もちろん、住人に案内させるのは、街の住人に対して敵意がないということをアピールするための形式的なものであり、軽装の斥候が数名、本体から先行して、街の中へ入っていった。
まず、王国騎士団が街の中に入っていったのは、王国内の治安維持は王国騎士団の任務だからだ。
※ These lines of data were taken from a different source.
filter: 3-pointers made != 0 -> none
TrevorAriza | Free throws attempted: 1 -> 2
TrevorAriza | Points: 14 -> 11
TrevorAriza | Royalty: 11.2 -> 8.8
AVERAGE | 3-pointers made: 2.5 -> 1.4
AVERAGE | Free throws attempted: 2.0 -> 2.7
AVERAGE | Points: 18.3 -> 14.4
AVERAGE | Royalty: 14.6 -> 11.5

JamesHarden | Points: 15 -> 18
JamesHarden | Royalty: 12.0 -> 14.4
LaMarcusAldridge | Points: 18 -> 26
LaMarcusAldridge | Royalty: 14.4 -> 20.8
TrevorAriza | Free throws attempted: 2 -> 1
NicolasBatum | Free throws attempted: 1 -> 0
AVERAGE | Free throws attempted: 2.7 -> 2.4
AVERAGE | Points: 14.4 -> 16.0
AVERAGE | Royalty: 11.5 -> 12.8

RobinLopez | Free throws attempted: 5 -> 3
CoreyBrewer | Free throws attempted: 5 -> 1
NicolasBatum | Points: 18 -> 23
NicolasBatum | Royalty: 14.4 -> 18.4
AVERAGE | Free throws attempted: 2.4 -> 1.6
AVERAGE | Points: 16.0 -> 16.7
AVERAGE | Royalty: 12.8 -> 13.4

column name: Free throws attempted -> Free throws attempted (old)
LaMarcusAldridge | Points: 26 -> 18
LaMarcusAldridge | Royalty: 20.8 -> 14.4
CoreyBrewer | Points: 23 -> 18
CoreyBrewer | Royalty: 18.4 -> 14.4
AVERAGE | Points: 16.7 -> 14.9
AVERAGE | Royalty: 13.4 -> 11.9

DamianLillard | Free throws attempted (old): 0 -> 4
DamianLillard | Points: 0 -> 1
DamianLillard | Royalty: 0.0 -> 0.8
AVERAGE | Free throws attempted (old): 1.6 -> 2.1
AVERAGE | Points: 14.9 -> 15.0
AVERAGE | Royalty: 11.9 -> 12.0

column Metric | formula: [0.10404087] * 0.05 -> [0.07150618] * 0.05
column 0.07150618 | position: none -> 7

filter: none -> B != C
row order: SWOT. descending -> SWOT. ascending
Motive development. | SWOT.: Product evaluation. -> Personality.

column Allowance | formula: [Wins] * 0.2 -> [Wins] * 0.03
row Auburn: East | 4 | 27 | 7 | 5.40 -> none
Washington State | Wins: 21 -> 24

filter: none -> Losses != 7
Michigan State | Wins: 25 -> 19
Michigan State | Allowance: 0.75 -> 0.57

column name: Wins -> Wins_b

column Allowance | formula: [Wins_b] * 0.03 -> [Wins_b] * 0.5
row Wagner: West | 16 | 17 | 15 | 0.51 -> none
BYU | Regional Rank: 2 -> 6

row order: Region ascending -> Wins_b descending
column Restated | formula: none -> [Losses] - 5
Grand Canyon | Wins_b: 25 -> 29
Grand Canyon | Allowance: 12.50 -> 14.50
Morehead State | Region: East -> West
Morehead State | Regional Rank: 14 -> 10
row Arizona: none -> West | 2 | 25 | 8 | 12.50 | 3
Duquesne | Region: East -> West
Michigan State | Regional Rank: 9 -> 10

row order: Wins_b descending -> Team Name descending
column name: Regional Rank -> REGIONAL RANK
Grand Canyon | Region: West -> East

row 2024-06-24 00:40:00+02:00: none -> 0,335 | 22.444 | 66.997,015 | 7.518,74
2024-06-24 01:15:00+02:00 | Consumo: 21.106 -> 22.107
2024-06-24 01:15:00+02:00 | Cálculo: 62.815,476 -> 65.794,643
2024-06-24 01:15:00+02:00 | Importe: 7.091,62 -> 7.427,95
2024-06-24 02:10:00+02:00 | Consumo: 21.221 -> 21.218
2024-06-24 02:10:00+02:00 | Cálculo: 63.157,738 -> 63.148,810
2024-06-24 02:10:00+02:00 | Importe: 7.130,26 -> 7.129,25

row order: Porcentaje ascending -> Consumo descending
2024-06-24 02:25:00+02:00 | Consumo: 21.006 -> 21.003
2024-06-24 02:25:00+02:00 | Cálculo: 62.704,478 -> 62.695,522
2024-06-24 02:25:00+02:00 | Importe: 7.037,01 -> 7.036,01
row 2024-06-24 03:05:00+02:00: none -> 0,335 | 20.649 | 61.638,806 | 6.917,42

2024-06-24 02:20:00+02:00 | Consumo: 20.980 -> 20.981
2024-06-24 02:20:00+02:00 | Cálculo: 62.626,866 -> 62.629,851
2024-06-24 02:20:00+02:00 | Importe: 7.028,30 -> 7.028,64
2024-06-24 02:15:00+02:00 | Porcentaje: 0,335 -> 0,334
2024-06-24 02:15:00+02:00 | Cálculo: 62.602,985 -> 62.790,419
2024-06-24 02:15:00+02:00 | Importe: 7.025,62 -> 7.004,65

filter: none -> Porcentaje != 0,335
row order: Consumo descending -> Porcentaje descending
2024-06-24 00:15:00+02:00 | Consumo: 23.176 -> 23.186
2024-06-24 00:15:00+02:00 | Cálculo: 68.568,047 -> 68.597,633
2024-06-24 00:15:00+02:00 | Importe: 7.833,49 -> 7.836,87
王国内のどの領であっても、王国騎士団が駐屯している限り、治安の最高指揮権は王国騎士団の団長にある。治安維持に関しては、領主よりも上の立場に立つのだ。
ただし、街に入った王国騎士団が担当するのは治安維持だけだ。その他の政に関して、王国騎士団が口を出すことはない。
一方、一時的に護国騎士団として今回の戦役に参加しているテレナリーサの王都第3騎士団は、この街からの蛮族の撤退を見定めた後は、早々に王都に戻って、王都警護の仕事に復帰しなければならない。
俺に至っては、王国から委ねられた任務はない。単に、この領地を俺の領地にしてもよいと言われただけだ。つまり、言い方は悪いが、この領地は、俺が自力で治めなければ、俺の領地にはならないのだ。
普通なら、軍勢を持たずに領地を持つことなんか出来るわけがないが、今の俺にはそれが当てはまらない。アンデッドの原にいる1万以上のアンデッドが俺の軍勢だからだ。
とはいえ、領地の北半分と東半分には軍勢がいない。
今は、王国第4騎士団が駐留しているから領都内の治安は維持できるが、グレナーデ達が駐留しているのは数か月だけだ。
だが、俺には切り札がある。それは、今、全身やけどで治療中の蛮族の族長のアウロラだ。